**Exercise objective:**
Only the lines from the one with "Icona Angelo Custode: 2" onward are wanted, through the last line of the entries, set down exactly.
━━━ Records provided
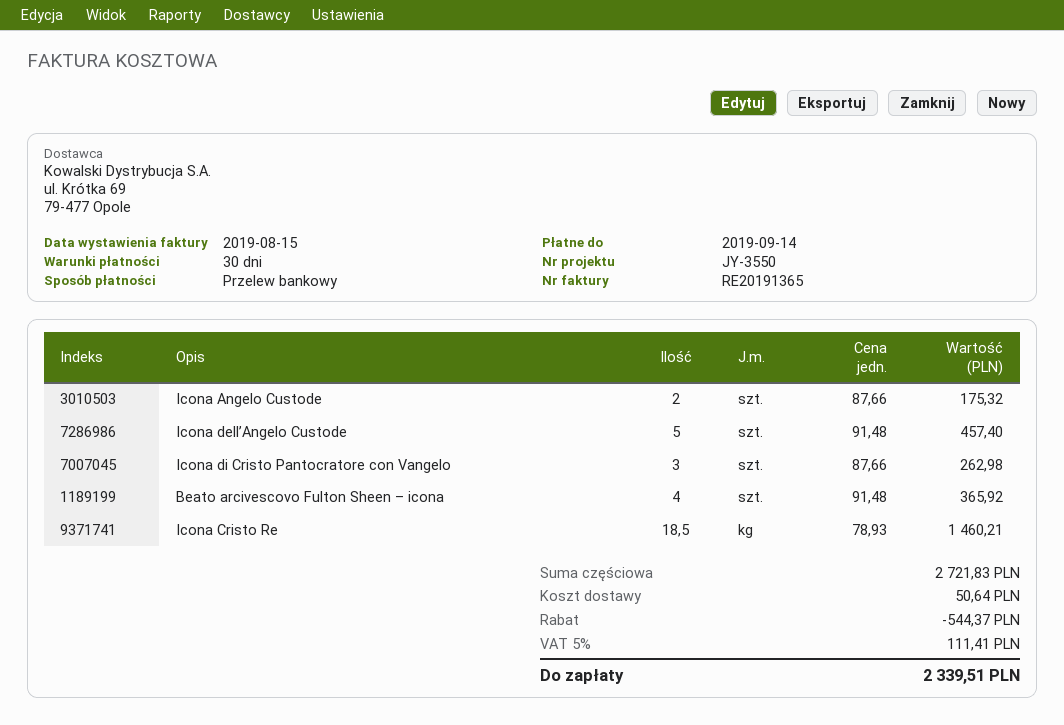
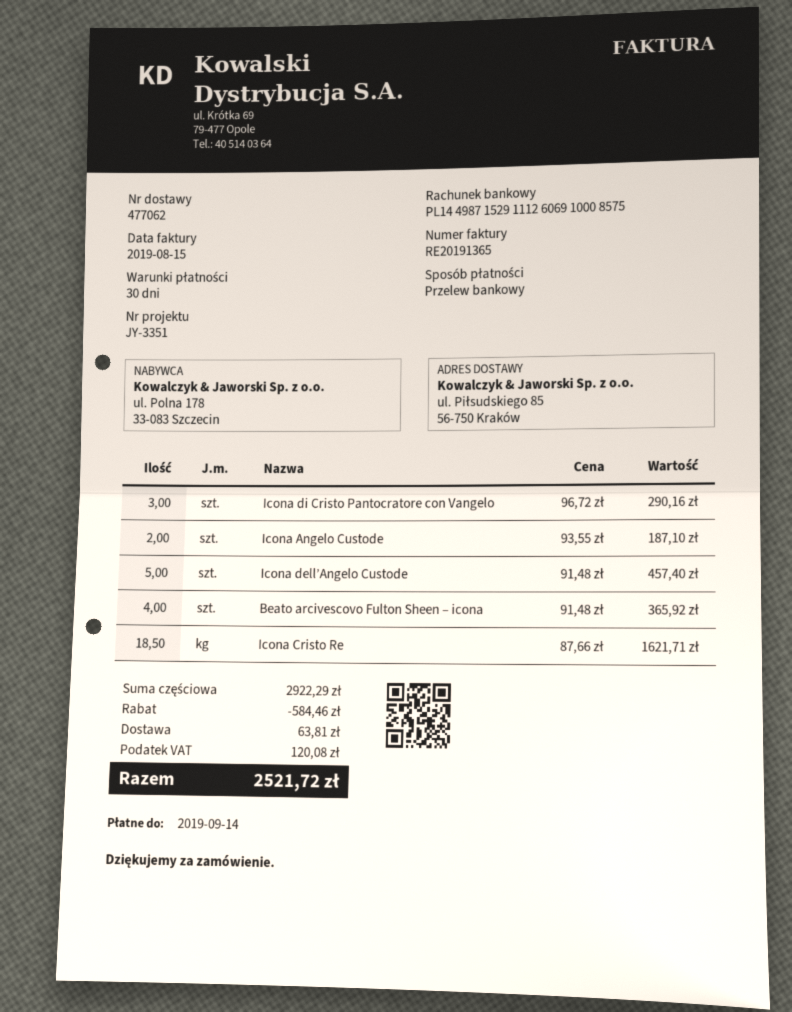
reference: JY-3550 -> JY-3351
Icona Angelo Custode: 2 x 87.66 = 175.32 -> 2 x 93.55 = 187.10
Icona di Cristo Pantocratore con Vangelo: 3 x 87.66 = 262.98 -> 3 x 96.72 = 290.16
Icona Cristo Re: 18.5 x 78.93 = 1460.21 -> 18.5 x 87.66 = 1621.71
subtotal: 2721.83 -> 2922.29
discount: 544.37 -> 584.46
shipping: 50.64 -> 63.81
tax: 111.41 -> 120.08
total: 2339.51 -> 2521.72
━━━━━━
**Final answer:**
Icona Angelo Custode: 2 x 87.66 = 175.32 -> 2 x 93.55 = 187.10
Icona di Cristo Pantocratore con Vangelo: 3 x 87.66 = 262.98 -> 3 x 96.72 = 290.16
Icona Cristo Re: 18.5 x 78.93 = 1460.21 -> 18.5 x 87.66 = 1621.71
subtotal: 2721.83 -> 2922.29
discount: 544.37 -> 584.46
shipping: 50.64 -> 63.81
tax: 111.41 -> 120.08
total: 2339.51 -> 2521.72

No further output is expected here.